Task requirements => Restate exactly, and only, the lines from the one containing "Alice | Chipkod: CP-68802 -> HR-14200" through the end of the entries, keeping both endpoints.

Records shown =>

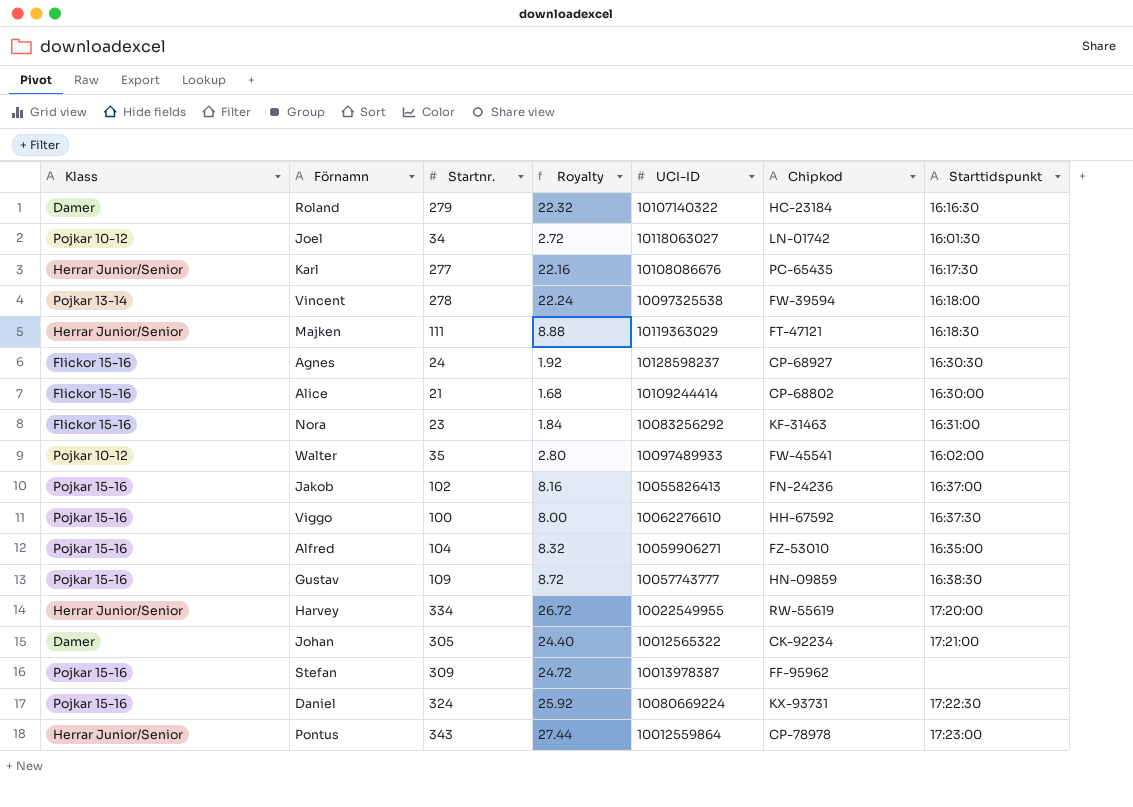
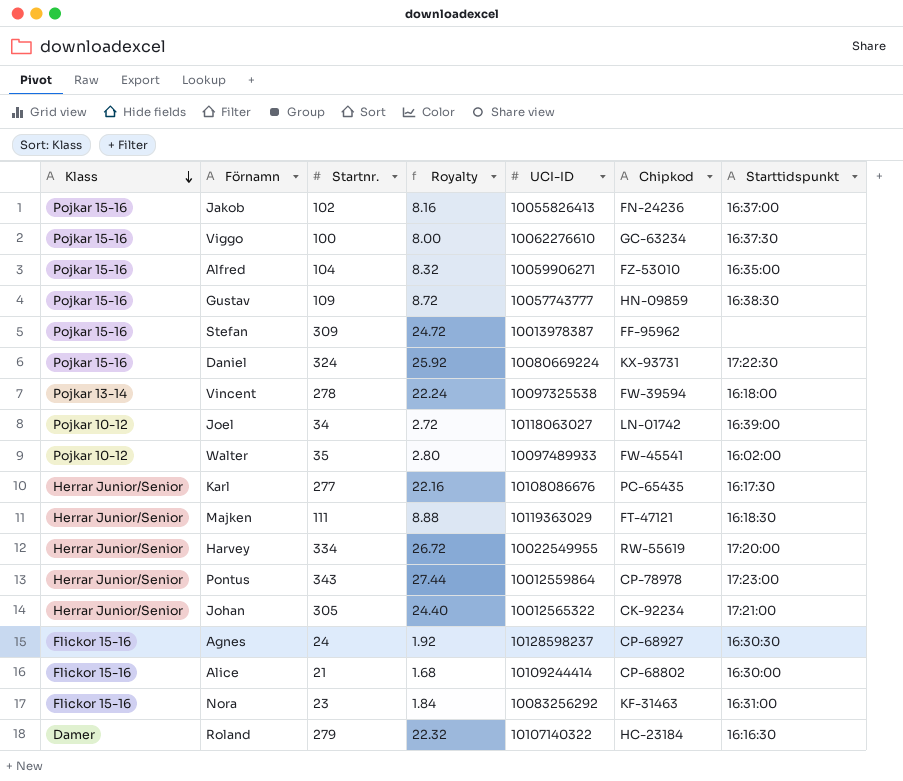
row order: none -> Klass descending
Viggo | Chipkod: HH-67592 -> GC-63234
Joel | Starttidspunkt: 16:01:30 -> 16:39:00
Johan | Klass: Damer -> Herrar Junior/Senior

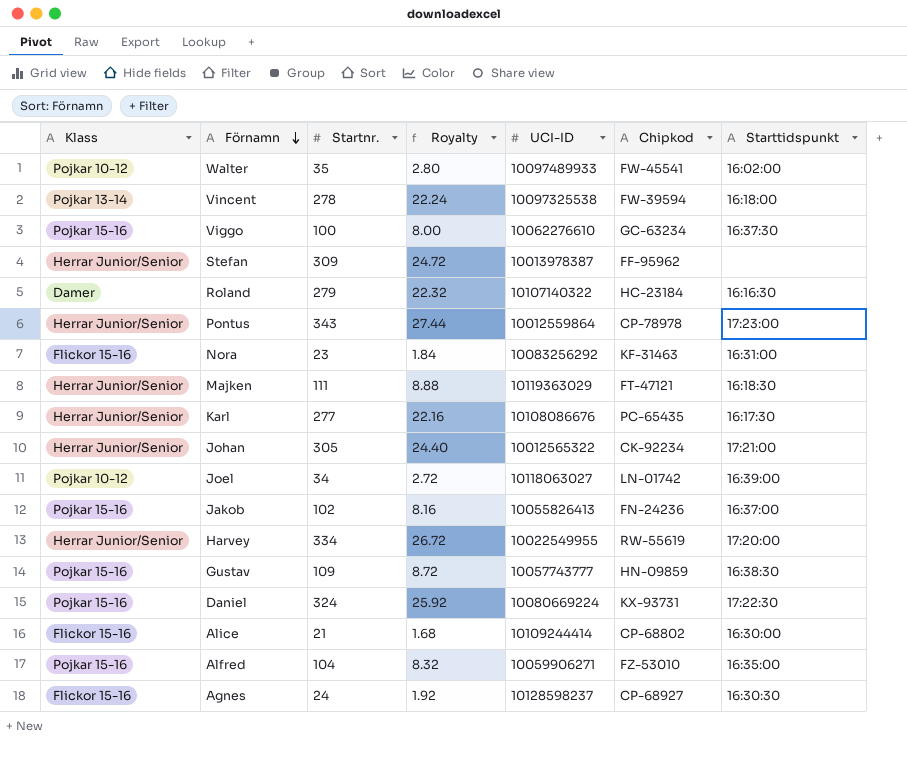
row order: Klass descending -> Förnamn descending
Stefan | Klass: Pojkar 15-16 -> Herrar Junior/Senior

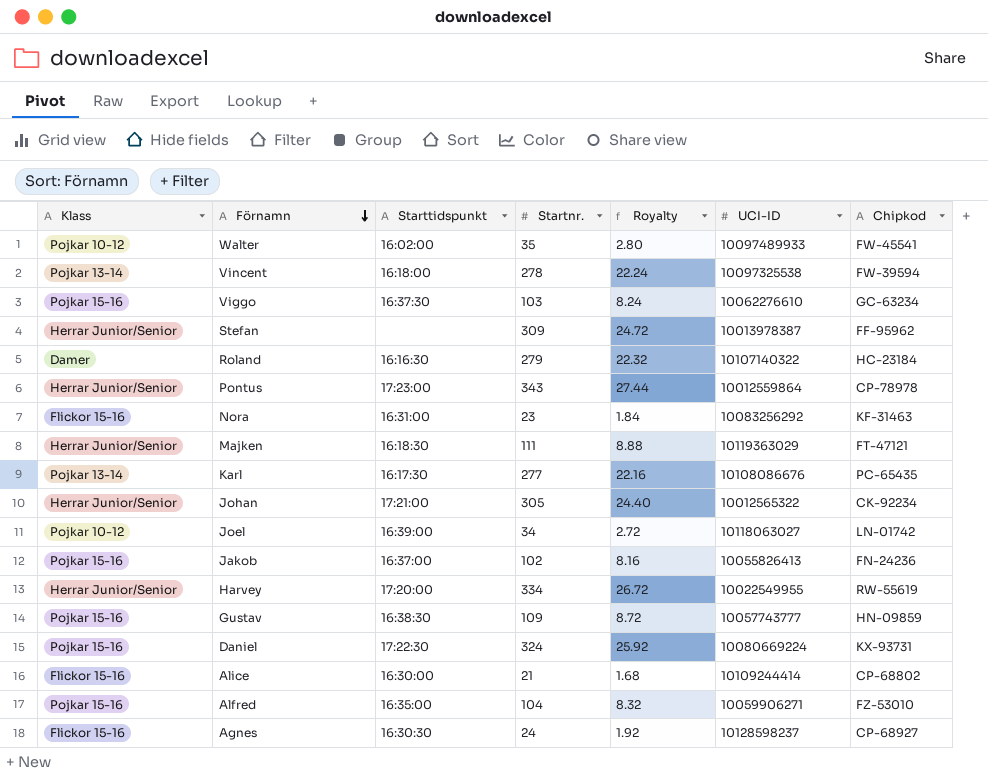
column Starttidspunkt | position: 7 -> 3
Viggo | Startnr.: 100 -> 103
Viggo | Royalty: 8.00 -> 8.24
Karl | Klass: Herrar Junior/Senior -> Pojkar 13-14

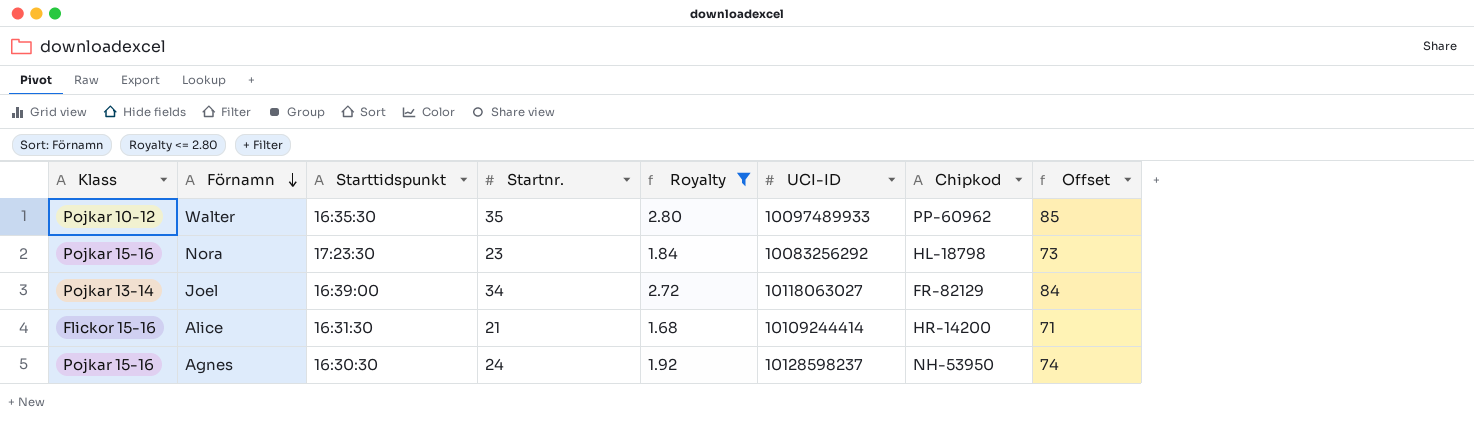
filter: none -> Royalty <= 2.80
column Offset | formula: none -> [Startnr.] + 50
Walter | Starttidspunkt: 16:02:00 -> 16:35:30
Walter | Chipkod: FW-45541 -> PP-60962
Nora | Klass: Flickor 15-16 -> Pojkar 15-16
Nora | Starttidspunkt: 16:31:00 -> 17:23:30
Nora | Chipkod: KF-31463 -> HL-18798
Joel | Klass: Pojkar 10-12 -> Pojkar 13-14
Joel | Chipkod: LN-01742 -> FR-82129
Alice | Starttidspunkt: 16:30:00 -> 16:31:30
Alice | Chipkod: CP-68802 -> HR-14200
Agnes | Klass: Flickor 15-16 -> Pojkar 15-16
Agnes | Chipkod: CP-68927 -> NH-53950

Response below =>
Alice | Chipkod: CP-68802 -> HR-14200
Agnes | Klass: Flickor 15-16 -> Pojkar 15-16
Agnes | Chipkod: CP-68927 -> NH-53950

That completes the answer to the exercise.